# Warren Buffett Heinz investment



## sinner (4 June 2013)

Lots of news out that the EU has approved 3G Capital + WB takeover of Heinz.

Just like when the deal was announced, I am seeing a lot of commentary about how he is paying 20 times earnings when he is supposed to be a value investor.

This seemed a little silly to me. Research I've done for US markets indicates that even in the cheapest value deciles you can't really avoid paying a higher multiple in years when the overall market is more expensive compared to years when the overall market is cheap. 

But is Buffett really departing from his playbook? Heinz is a low beta (~0.53), large, quality name so it fits the universe criteria. What about value? Well the price certainly had been on the run, demonstrating some nice momentum and the announcement of the deal driving the price from $56 to >$70. I decided to plug some numbers into the Money Chimp "WB IV Formula" which I found from a quick google:

http://www.moneychimp.com/articles/valuation/buffett_calc.htm

Even the most conservative numbers I plugged into the tool seemed to indicate that even at $70, HNZ was quite cheap. For example, estimating $3.10 for EPS, 0% growth in the short and long term, 100% certainty of outcome with a 3% risk free rate values the company at $103. EPS would need to decline by $1 to price such a conservative outcome to ~$70. Alternatively, using a risk free rate of 2% (approx value of US 10Y yield the day deal was announced) prices the company at $155. The interest rate would need to rise to 4.5% to price this outcome to ~$70.

So for me it doesn't really seem like a departure for WB.

I'm interested to hear what others with more experience in valuation have to say.


----------



## Macros (5 June 2013)

I think there are two parts to this.

Firstly is the long term value of the company and secondly is the timing of purchase.

As to the long term value of Heinz, I think it fits in well with Buffet's typical strategy. It is a very profitable company that has stability, a quality franchise and has consistently grown value.

However I think the timing is the problem. I think that the US markets are fully priced and have the potential for a reasonable correction. The share price has moved up substantially in recent times. Why not wait for a better price? I'm guessing that he increasingly has a motivation to secure long term assets in case his health declines.
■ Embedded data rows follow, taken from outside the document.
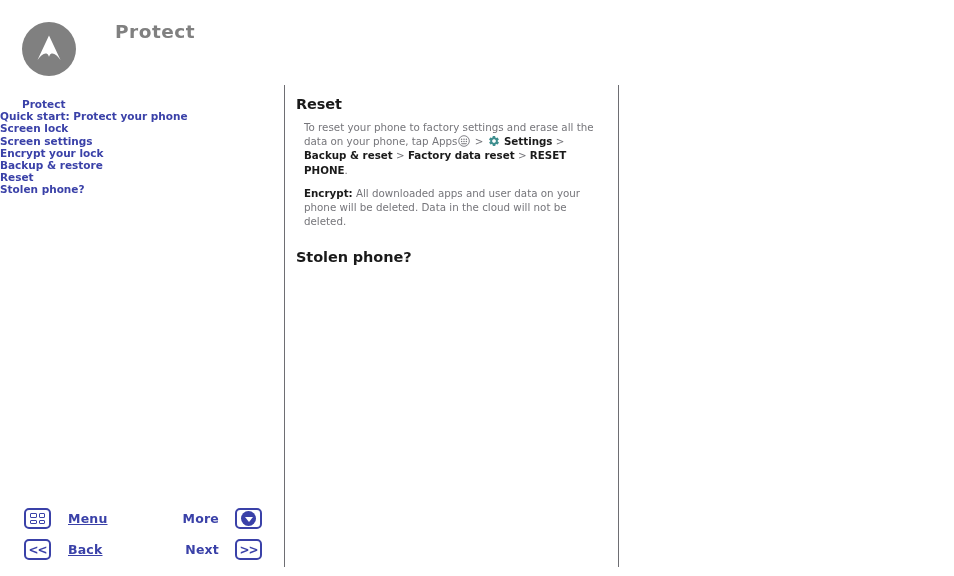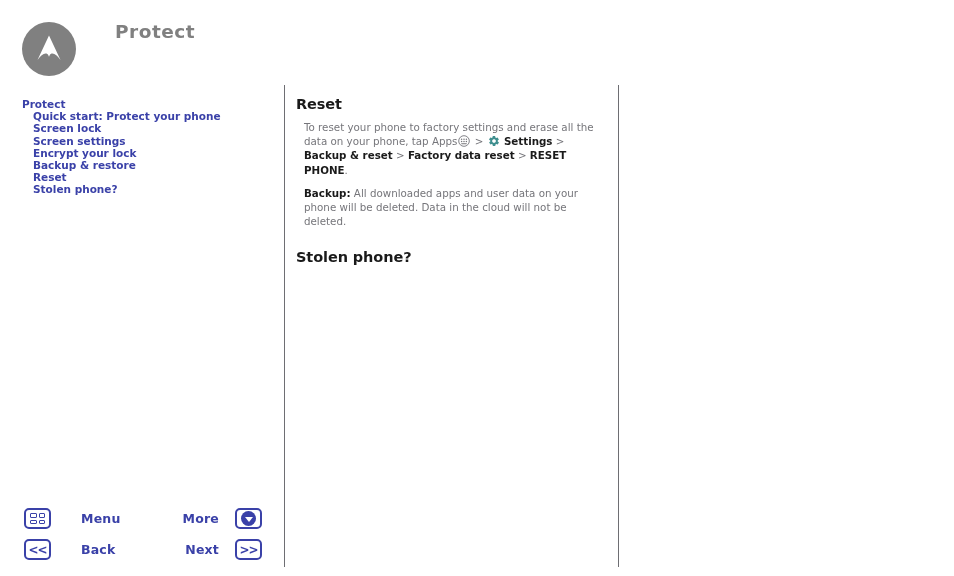"Quick start: Protect your phone" .toc-item { padding-left: 33px -> none }
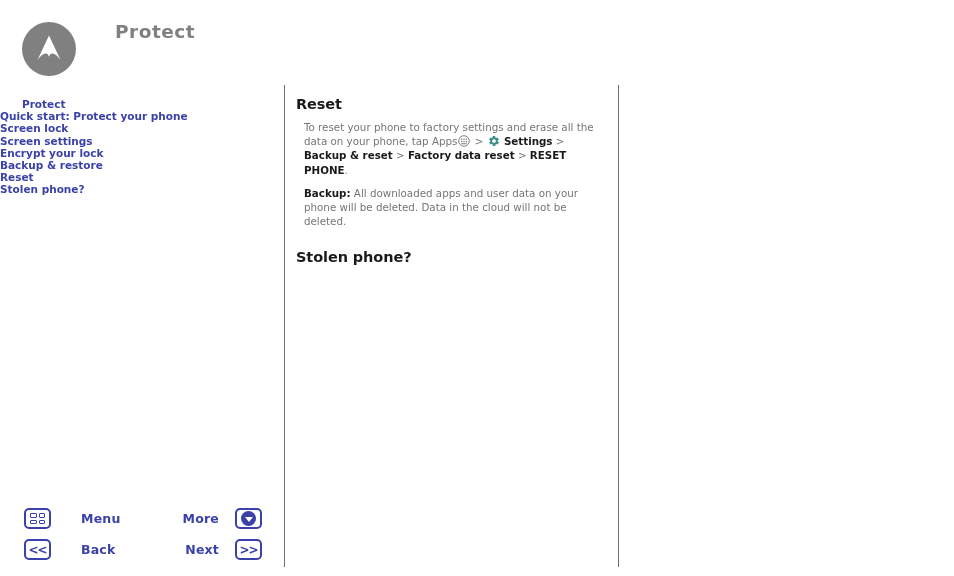"Backup:" b { text: Backup -> Encrypt }
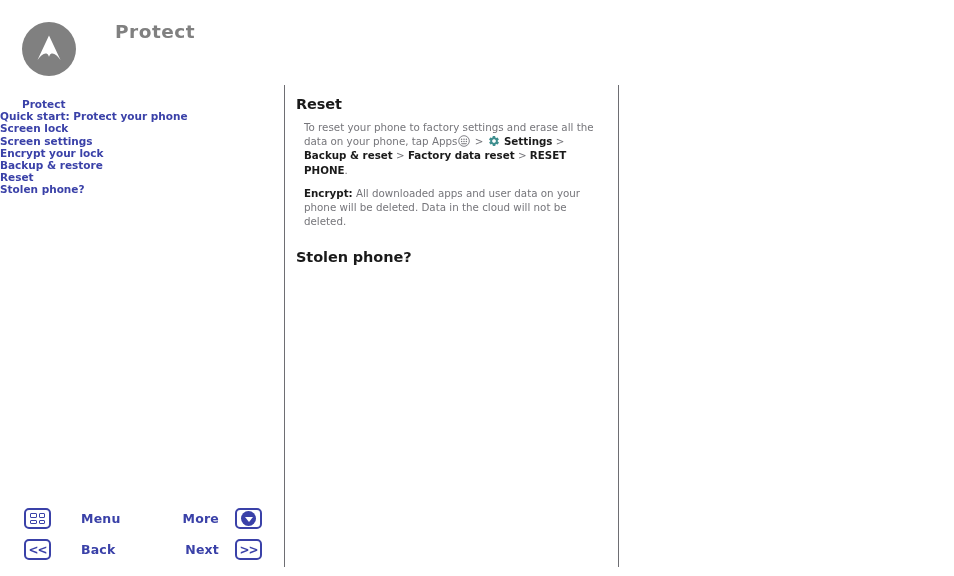"Menu" .nav-btn-left .nav-label { margin-left: 30px -> 17px; text-decoration: none -> underline }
Therefore he is probably less worried about the price paid.

​


----------



## craft (5 June 2013)

sinner said:


> Lots of news out that the EU has approved 3G Capital + WB takeover of Heinz.
> 
> Just like when the deal was announced, I am seeing a lot of commentary about how he is paying 20 times earnings when he is supposed to be a value investor.
> 
> ...




He’s only putting 4 Billion into common equity.  8 Billion is in the form of  9% Preference Shares – considering they recently sold  5 year paper for 1.3% it’s not hard to see the attraction of the preference shares.  There’s also a bunch of cheap warrants as part of the deal giving flexibility if they want to up their stake latter.

Sweet deal – Nice preference yield considering the current financial repression. Private equity to run and tighten the ship. Effective control through the warrants and timing opportunity for additional investment.

Company is a hallmark Buffett consumer franchise and deal is the size he needs to accommodate the cash flow from existing investments.

I suspect the Money chimp calculator would be giving you zero insight into how Buffett assessed the value.


----------



## McLovin (5 June 2013)

craft said:
			
		

> 8 Billion is in the form of 9% Preference Shares




This is a real kicker to the deal. He bought Goldman prefs at 10%, back in dangerous days, so getting Heinz at 9% is a great deal. Plus, the added benefit of taking prefs over debt is the difference in the tax rate (15% v 35%). If you like cash coming in the door then a 7.65% after tax yield is pretty tidy, even more so these days.

I haven't looked at the FY2012 (ended May '13) report for Heinz, but in 2011, the organic growth in Ketchup and in emerging markets was pretty strong. Emerging markets have gone from single digit % of sales to 25% over the last decade.

Fair bit of debt on the books now.


----------